Stored items ▸
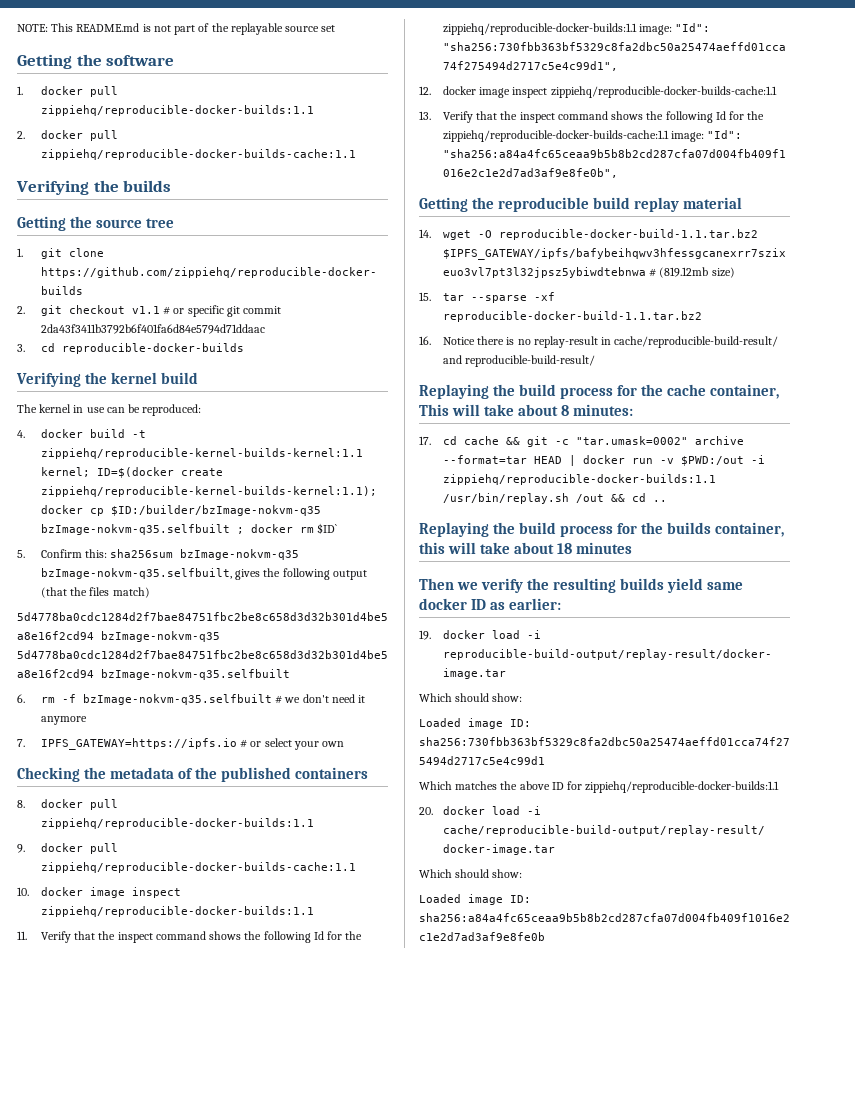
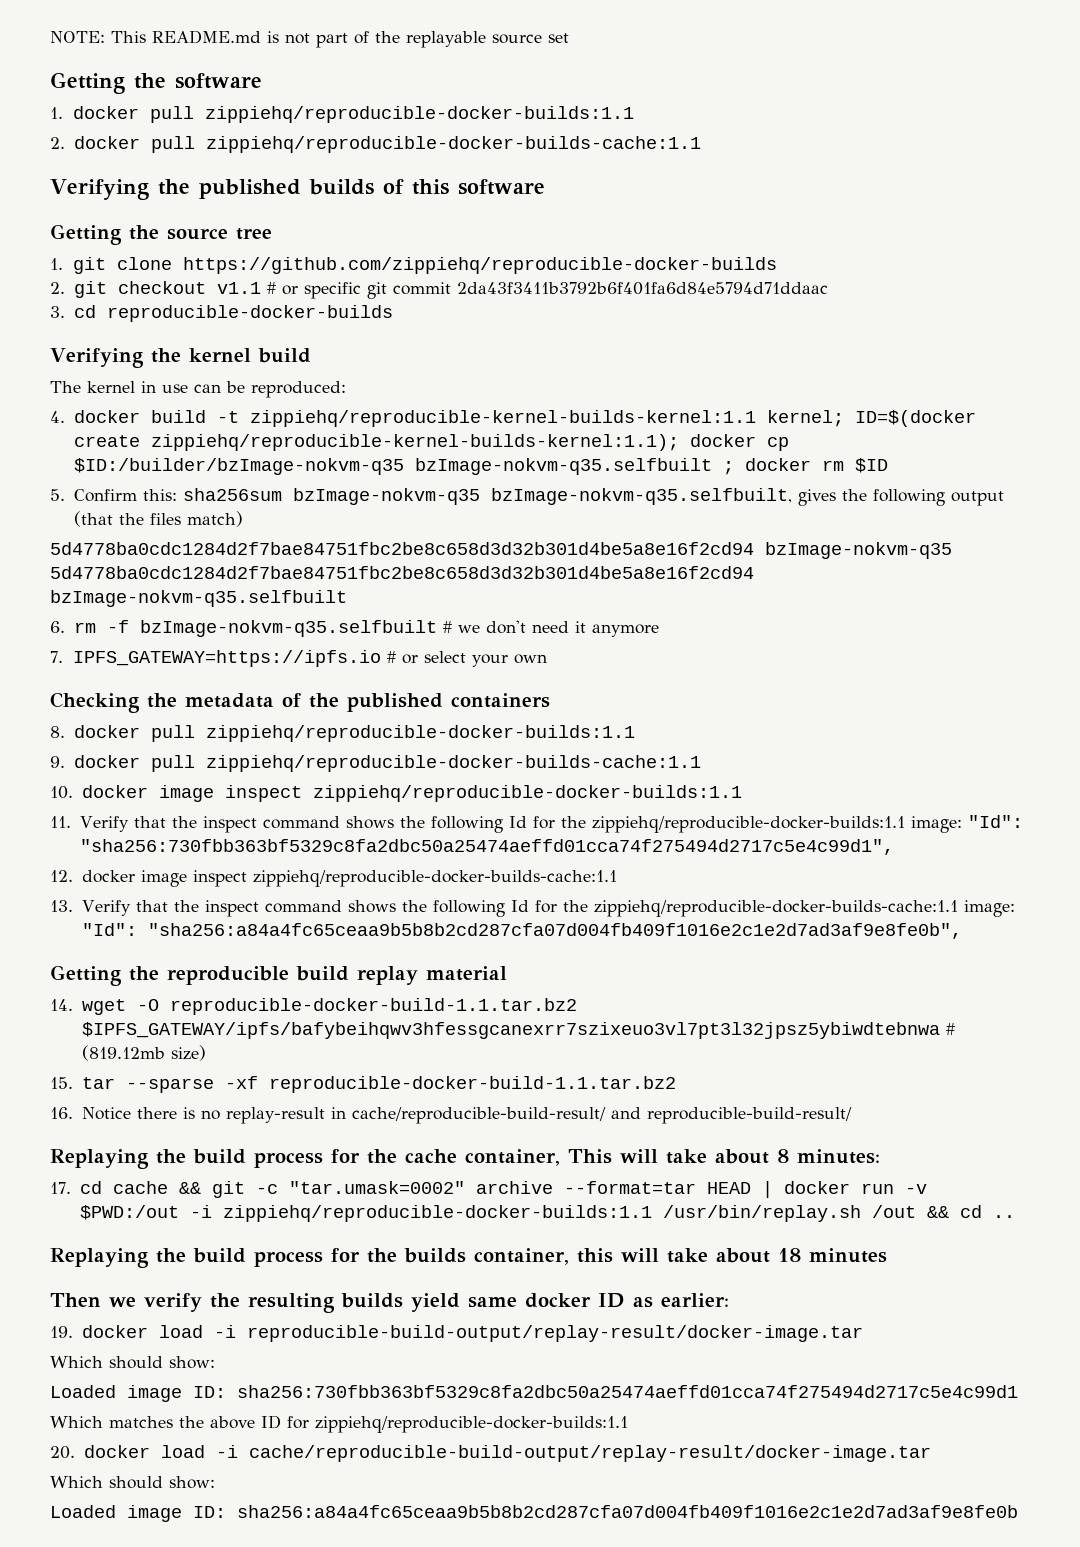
[123,180,172,192] builds -> [198,179,545,199] published builds of this software
[317,523,338,534] $ID` -> [854,458,888,473] $ID

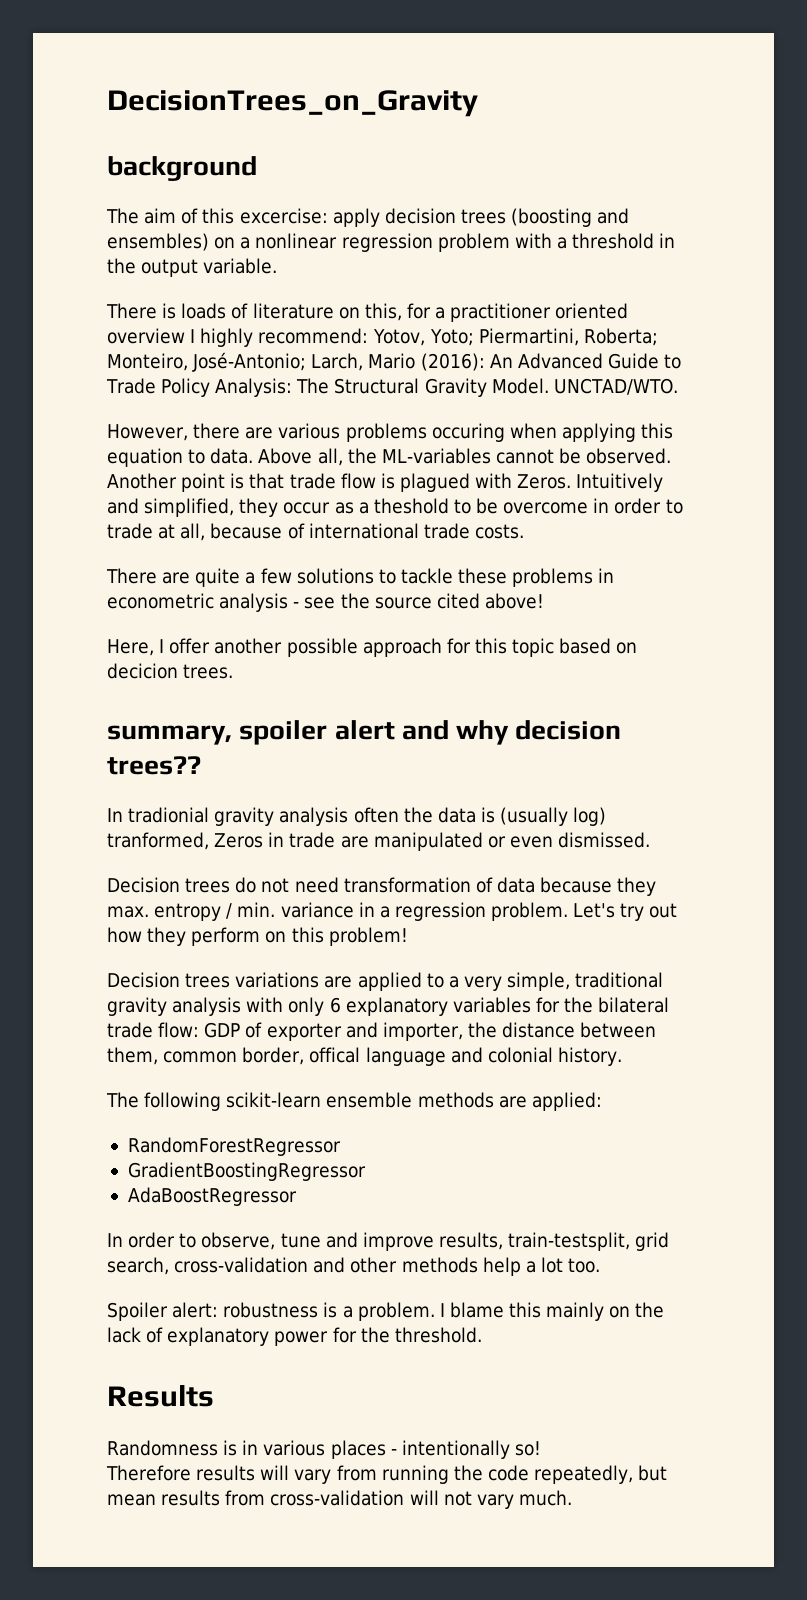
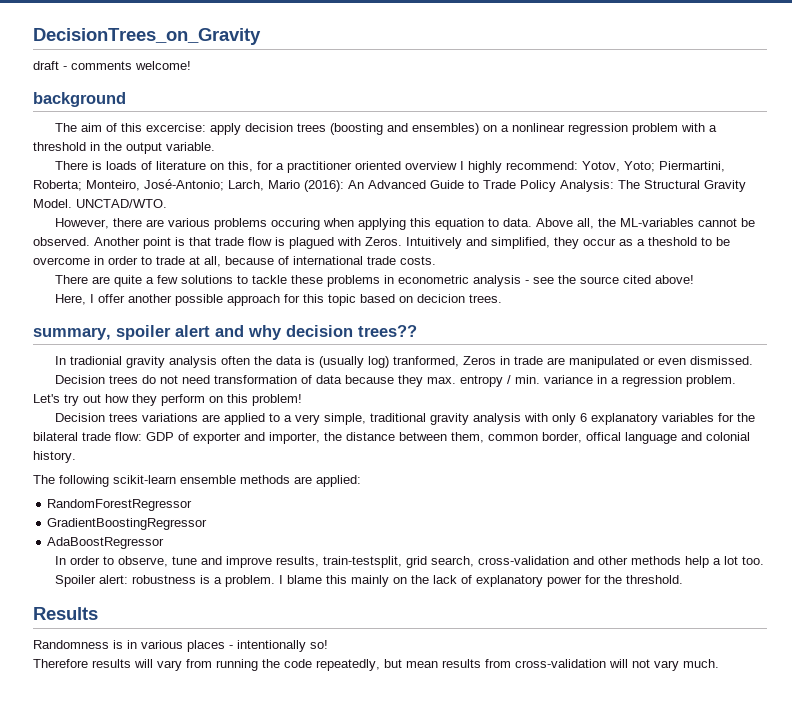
(478, 103) none -> [33,61,191,70] // draft - comments welcome!

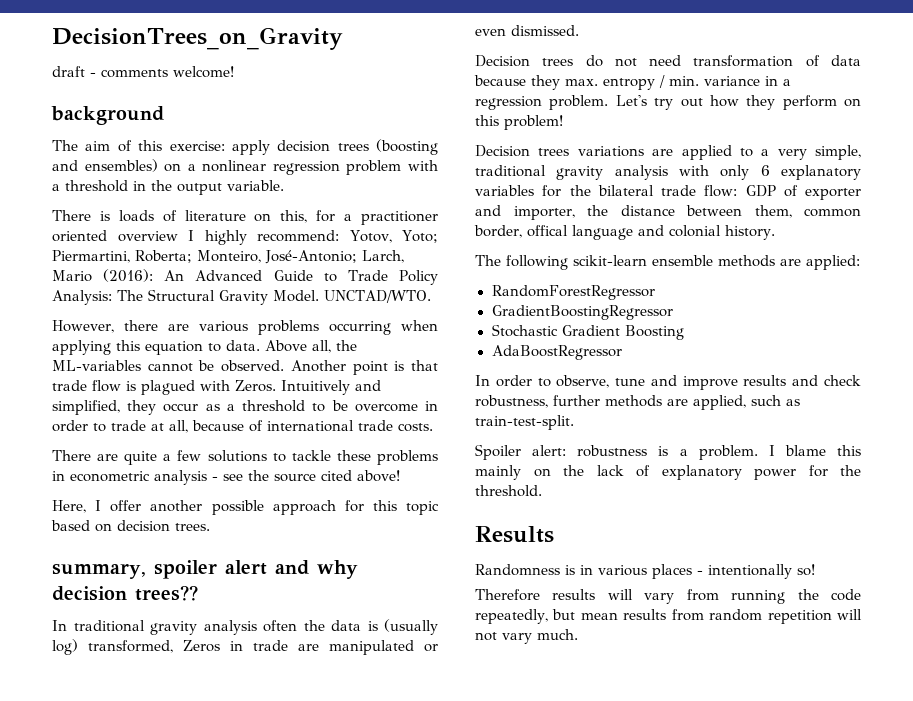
[146,123,207,132] excercise: -> [169,141,225,151] exercise:
[271,218,321,230] occuring -> [329,321,391,335] occurring
[648,237,697,246] theshold -> [242,400,306,412] threshold
[417,294,466,303] decicion -> [117,520,170,532] decision
[70,356,123,365] tradionial -> [73,620,145,632] traditional
[393,356,460,367] tranformed, -> [88,640,173,653] transformed,
(208, 524) none -> [491,324,684,340] // Stochastic Gradient Boosting
[276,556,765,568] results, train-testsplit, grid search, cross-validation and other methods help a lot too. -> [743,375,861,386] [475,395,800,410] [475,415,574,430] results and check robustness, further methods are applied, such as train-test-split.
[515,659,606,668] cross-validation -> [709,609,832,624] random repetition

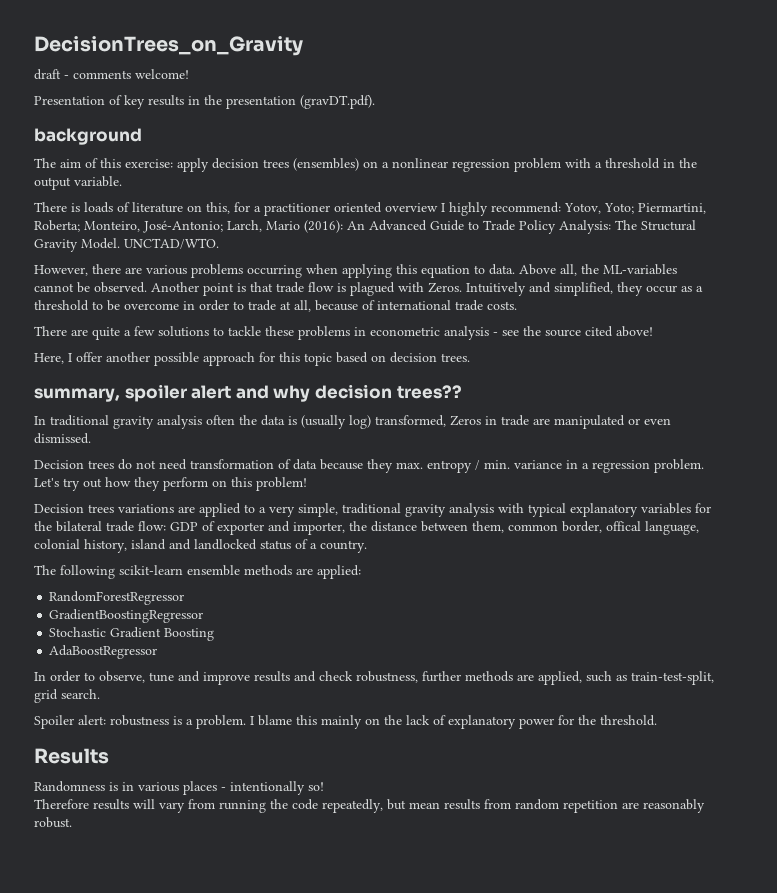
(234, 72) none -> [34,95,375,109] // Presentation of key results in the presentation (gravDT.pdf).
[376,139,438,155] [52,159,158,172] (boosting and ensembles) -> [293,158,359,171] (ensembles)
[720,165,770,180] only 6 -> [528,503,566,517] typical
[572,225,775,240] language and colonial history. -> [645,521,699,535] [34,539,367,553] language, colonial history, island and landlocked status of a country.
[475,415,574,430] train-test-split. -> [631,671,714,685] [34,689,100,703] train-test-split, grid search.
[837,609,862,620] [475,629,578,644] will not vary much. -> [622,799,705,813] [34,817,72,828] are reasonably robust.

TO DO ▸
The expected output is every line of the records in which the string "split" appears.

RESPONSE ▸
[276,556,765,568] results, train-testsplit, grid search, cross-validation and other methods help a lot too. -> [743,375,861,386] [475,395,800,410] [475,415,574,430] results and check robustness, further methods are applied, such as train-test-split.
[475,415,574,430] train-test-split. -> [631,671,714,685] [34,689,100,703] train-test-split, grid search.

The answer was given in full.